* **Dataset entries**:
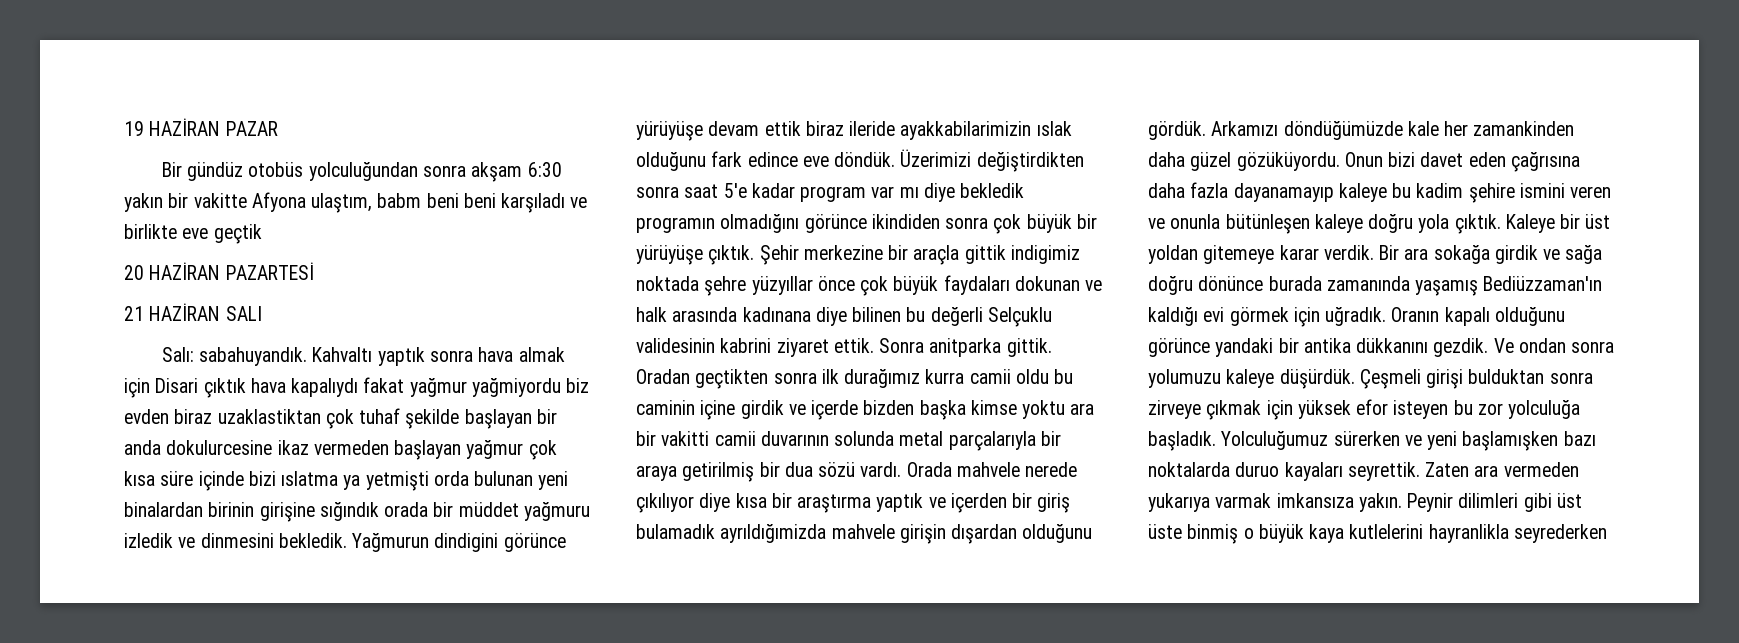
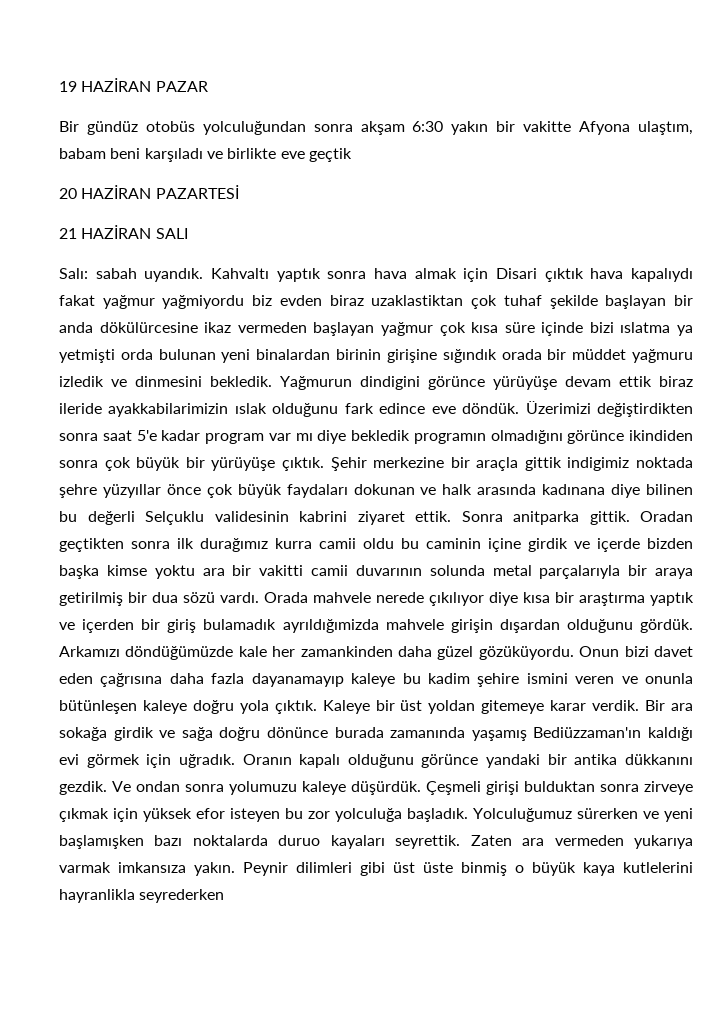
- Bir gündüz otobüs yolculuğundan sonra akşam 6:30 yakın bir vakitte Afyona ulaştım, babm beni beni karşıladı ve birlikte eve geçtik
+ Bir gündüz otobüs yolculuğundan sonra akşam 6:30 yakın bir vakitte Afyona ulaştım, babam beni karşıladı ve birlikte eve geçtik
- Salı: sabahuyandık.
+ Salı: sabah uyandık.
- Kahvaltı yaptık sonra hava almak için Disari çıktık hava kapalıydı fakat yağmur yağmiyordu biz evden biraz uzaklastiktan çok tuhaf şekilde başlayan bir anda dokulurcesine ikaz vermeden başlayan yağmur çok kısa süre içinde bizi ıslatma ya yetmişti orda bulunan yeni binalardan birinin girişine sığındık orada bir müddet yağmuru izledik ve dinmesini bekledik.
+ Kahvaltı yaptık sonra hava almak için Disari çıktık hava kapalıydı fakat yağmur yağmiyordu biz evden biraz uzaklastiktan çok tuhaf şekilde başlayan bir anda dökülürcesine ikaz vermeden başlayan yağmur çok kısa süre içinde bizi ıslatma ya yetmişti orda bulunan yeni binalardan birinin girişine sığındık orada bir müddet yağmuru izledik ve dinmesini bekledik.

* **Aim of the task**: Every line above that contains the word "geçtik" should be reported.

* **Written solution**:
- Bir gündüz otobüs yolculuğundan sonra akşam 6:30 yakın bir vakitte Afyona ulaştım, babm beni beni karşıladı ve birlikte eve geçtik
+ Bir gündüz otobüs yolculuğundan sonra akşam 6:30 yakın bir vakitte Afyona ulaştım, babam beni karşıladı ve birlikte eve geçtik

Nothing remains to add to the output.